World Somali Congress

Le carcan colonial et le manque de vision et de leadership des politiciens de la place.

mardi 5 août 2008

Par Abdillahi Ojor

Juin 2008

Problématique :

La république de Djibouti est un bon exemple de la pluralité identitaire, de l’illustration la plus saisissante d’un clash entre une inspiration nationale et tribale. L’incapacité de vivre pleinement l’un ou l’autre est flagrante d’un coté l’état affiche une constitution digne d’une grande nation calquée des démocraties libérales et de l’autre il crée des frustrations en distribuant des postes administratifs et politiques sous les couleurs tribales. Le citoyen garde sa référence tribale à tout moment comme une pièce d’identité de première importance allant jusqu’à réclamer son du en tant que membre de telle tribu.

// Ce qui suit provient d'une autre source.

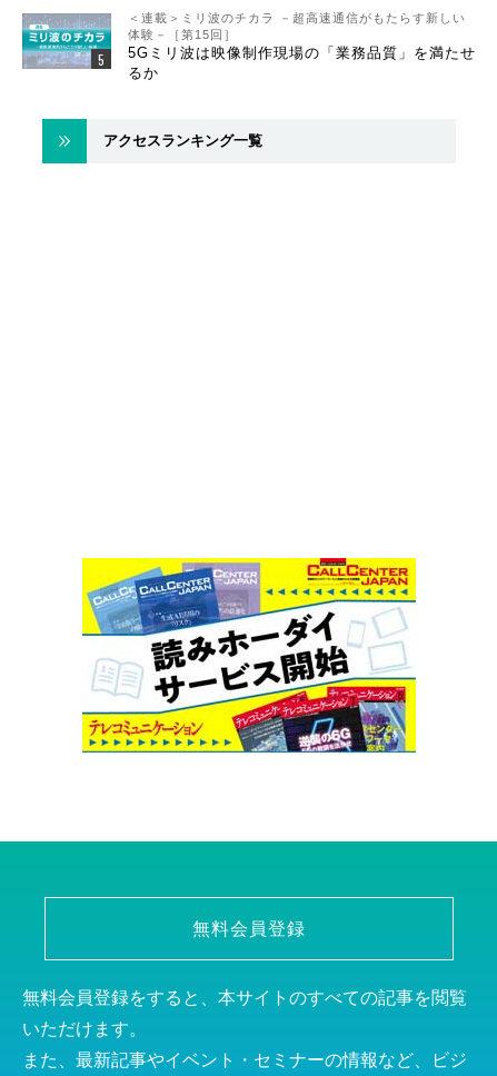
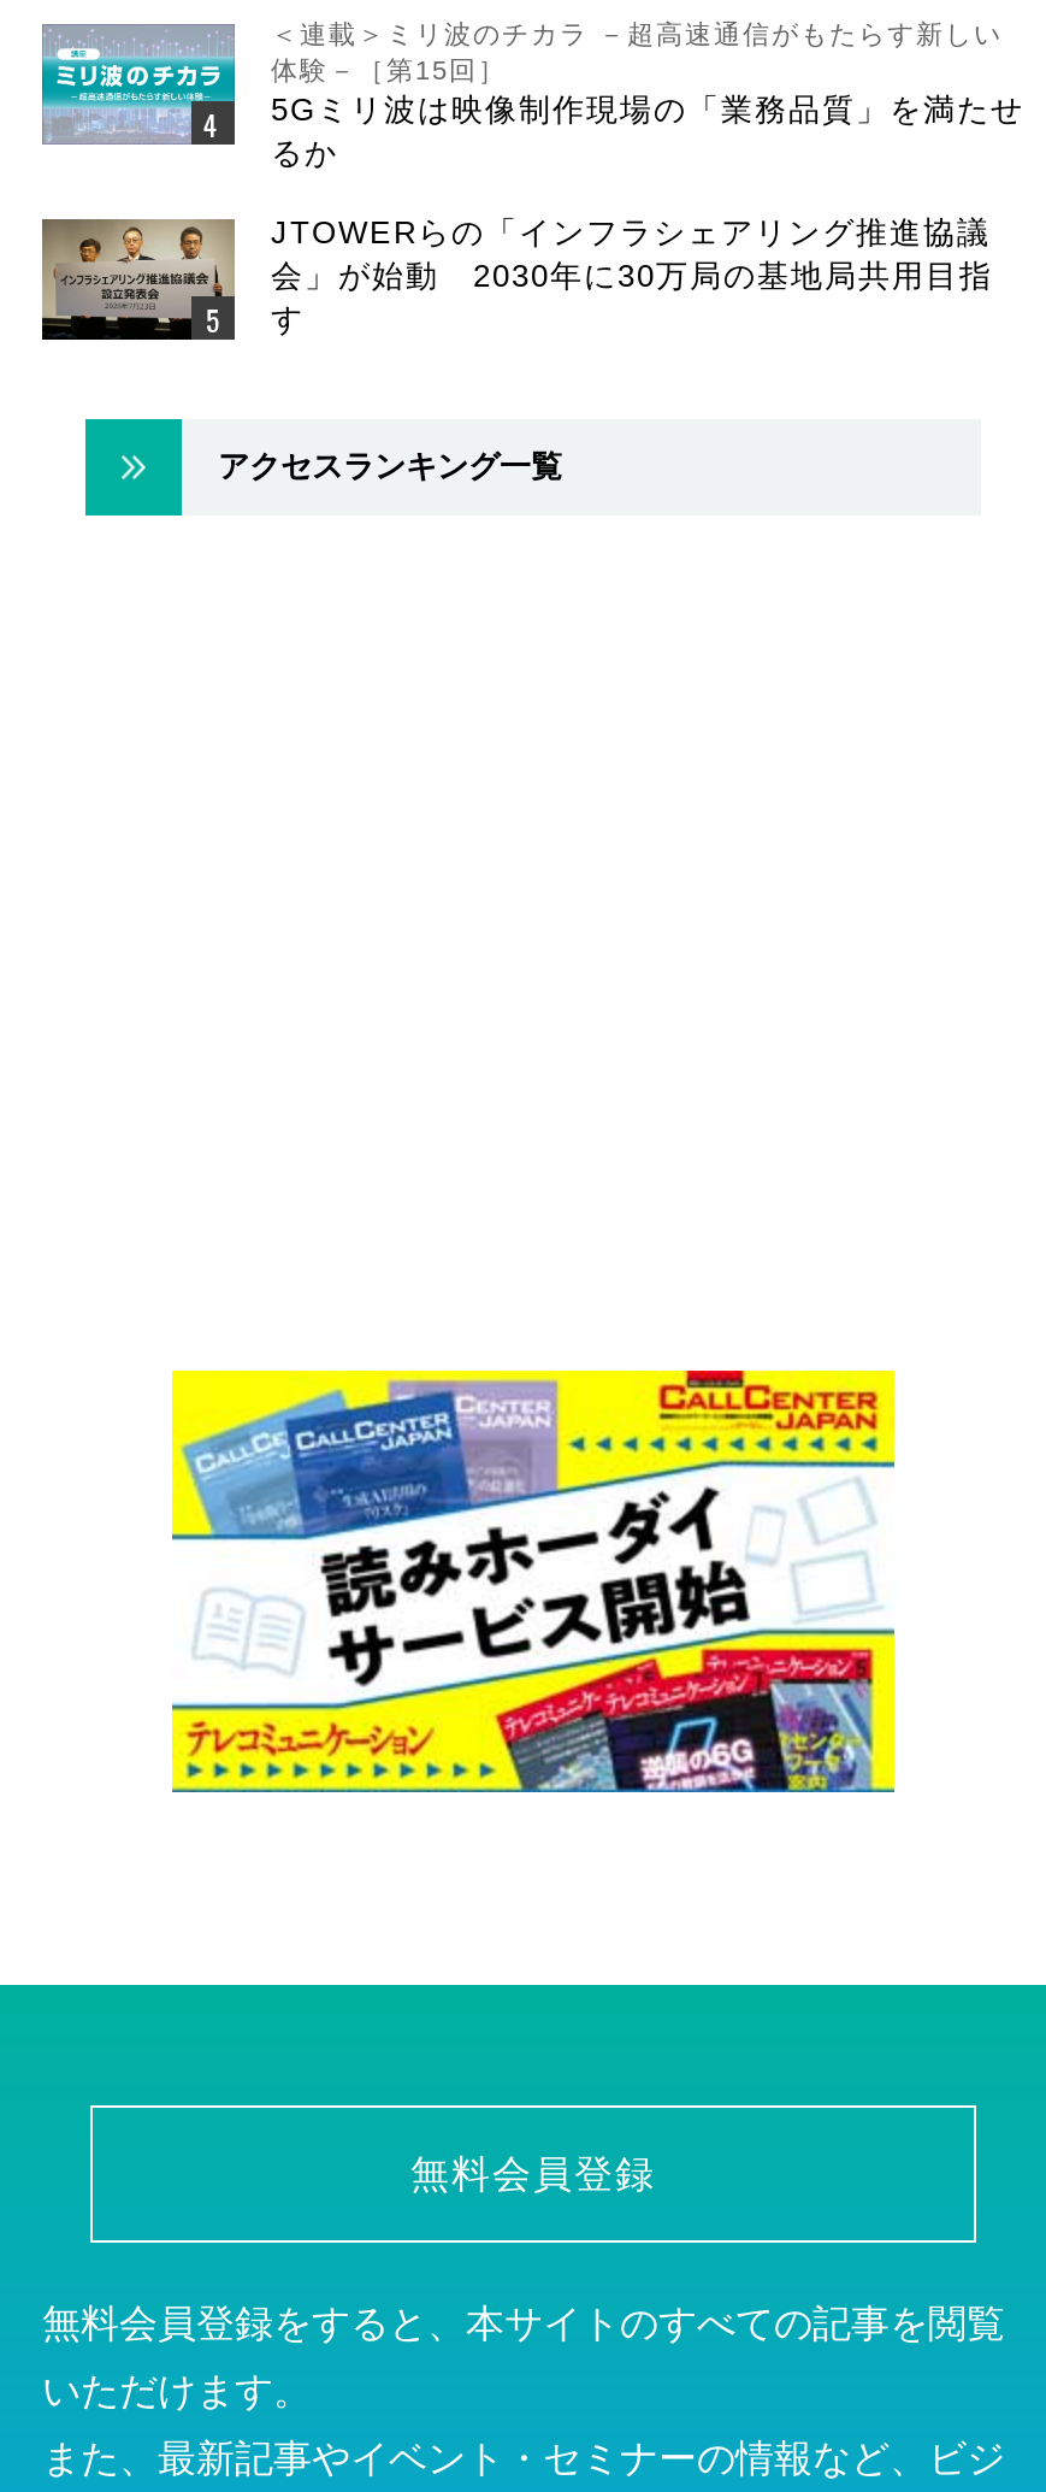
none -> [40,213,993,342] [image] | JTOWERらの「インフラシェアリング推進協議 | 会」が始動 2030年に30万局の基地局共用目指 | す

Cet état de fait est mis en place par l’administration coloniale qui trouva son compte et légua l’héritage aux politiciens de la place après une indépendance de façade. Une crise identitaire permanent qui débouche tantôt à des chasses aux sorcières tantôt à des guerres civiles illustre l’impasse dans laquelle se trouve cette petite république. Où est le nœud du problème et quel avenir ?

Introduction :

La petite république de Djibouti qui porte le nom de sa capitale est entrée dans l’époque moderne avec l’installation des Français juste après l’ouverture du canal de Suez en 1867. Un point de ravitaillement pour ses bateaux dans l’un de carrefour le plus achalandé du monde. Les ethnies semi-nomades viennent s’installer en ville après des accords avec chacune d’elle emportant dans leur bagage leur identité. Pour maintenir leur présence et la dépendance de cette zone, la France, puissance coloniale, a mis en place des mesures politiques, sociales et économiques. Comme Jean-Loup Amselle a mis en évidence dans son ouvrage au cœur de l’ethnie, la politique coloniale réussit à transvaser des catégories sociales de reconnaissance en des forces concurrentes organisées sous forme de pyramide dont le sommet du pouvoir lui appartient.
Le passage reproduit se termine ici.